Sorex - Algorithms

A detailed look at the data structures and algorithms that make Sorex fast. Skip this if you just want to use the library - read it if you want to understand why things work.


Suffix Arrays

Suffix arrays enable O(log n) prefix search. Given a query like "auth", find all terms starting with "auth" without scanning every term.

The Core Idea

A suffix array is all suffixes of a string, sorted lexicographically. For the vocabulary ["apple", "apply", "banana"]:

Suffixes of "apple":   "apple", "pple", "ple", "le", "e"
Suffixes of "apply":   "apply", "pply", "ply", "ly", "y"
Suffixes of "banana":  "banana", "anana", "nana", "ana", "na", "a"

All suffixes sorted:
  "a"         → banana[5]
  "ana"       → banana[3]
  "anana"     → banana[1]
  "apple"     → apple[0]
  "apply"     → apply[0]
  "banana"    → banana[0]
  "e"         → apple[4]
  "le"        → apple[3]
  "ly"        → apply[3]
  "na"        → banana[4]
  "nana"      → banana[2]
  "ple"       → apple[2]
  "ply"       → apply[2]
  "pple"      → apple[1]
  "pply"      → apply[1]
  "y"         → apply[4]

Vocabulary Suffix Array

Full-text suffix arrays are expensive - O(text_length) entries. Sorex builds suffix arrays over the vocabulary instead:

Vocabulary: 10,000 unique terms (~50KB)
Full text: 500KB

Full-text SA: ~500,000 entries (expensive)
Vocabulary SA: ~50,000 entries (cheap)

Each entry is a (term_idx, offset) pair pointing to a suffix within a vocabulary term.

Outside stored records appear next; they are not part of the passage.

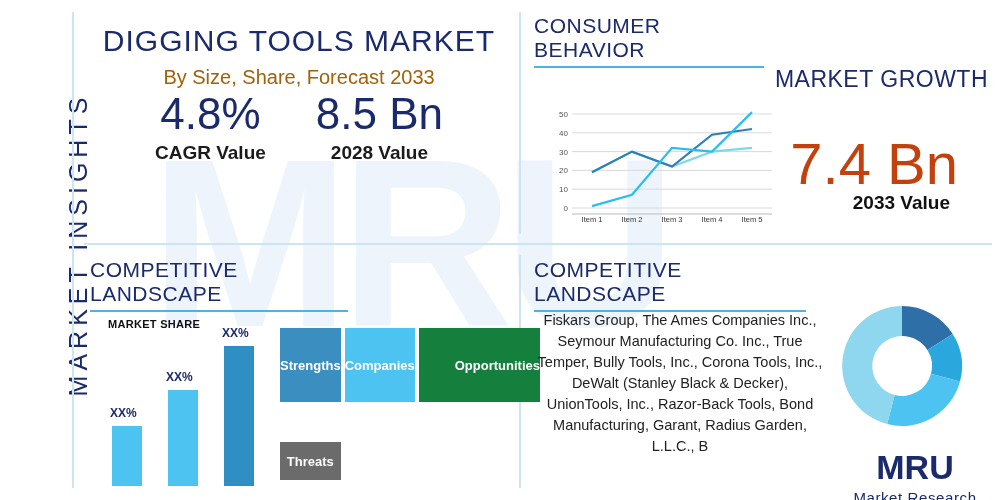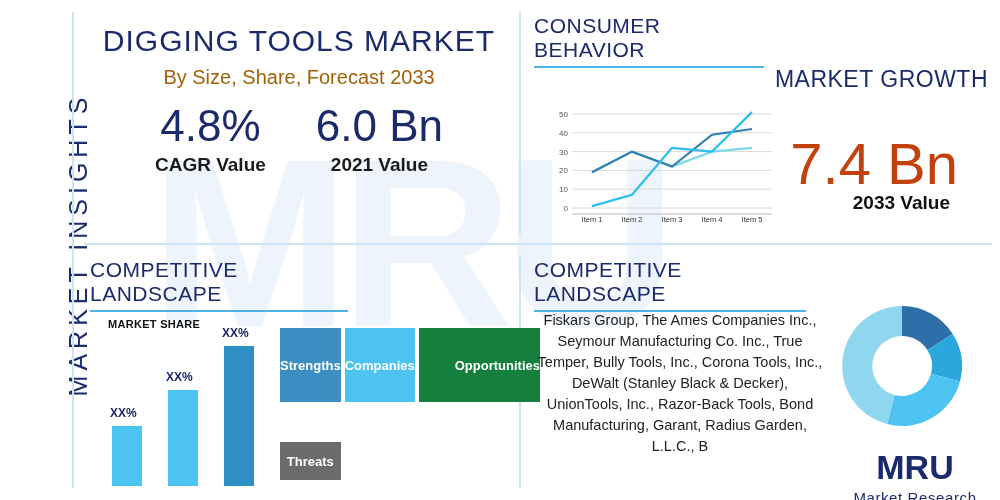"4.8%" .kpis { margin-top: 12px -> none }
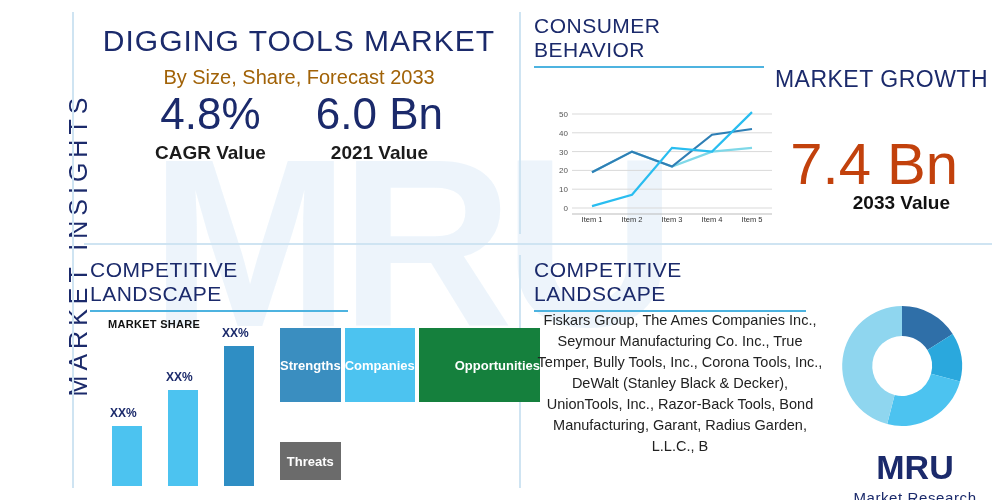"6.0 Bn" div.kpi-val { text: 6.0 -> 8.5 }
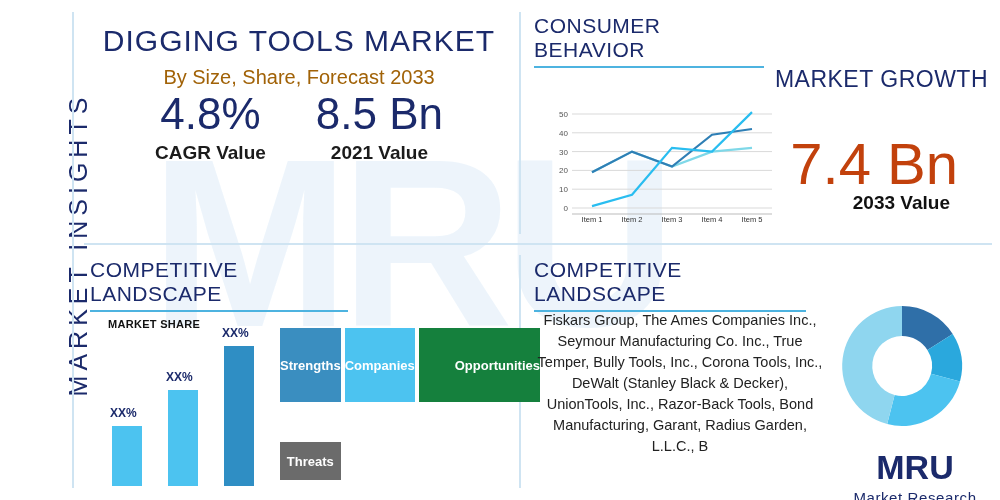"2021 Value" div.kpi-lab { text: 2021 -> 2028 }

Binary Search for Prefix Matching

To find all terms starting with "app":

// Binary search for first suffix ≥ "app"
let start = suffix_array.partition_point(|entry| {
    suffix_at(entry) < "app"
});

// Scan forward while still matching
let mut matches = vec![];
for entry in &suffix_array[start..] {
    let suffix = suffix_at(entry);
    if suffix.starts_with("app") && entry.offset == 0 {
        matches.push(entry.term_idx);  // "apple", "apply"
    } else if !suffix.starts_with("app") {
        break;  // Past all "app*" suffixes
    }
}

We only count matches where offset == 0 because we want terms starting with the prefix, not containing it mid-word.

Complexity

Operation Time Space Speed
Build SA O(n log n) O(n) Build-time
Prefix search O(log n + k) O(k) ~10μs

Where n = total suffix count, k = number of matches.

Lean Verification

The suffix array invariant is specified in SuffixArray.lean:

-- Suffix array is sorted by suffix strings
def Sorted (sa : Array SuffixEntry) (texts : Array String) : Prop :=
  ∀ i j, i < j → i < sa.size → j < sa.size →
    suffixAt texts sa[i] ≤ suffixAt texts sa[j]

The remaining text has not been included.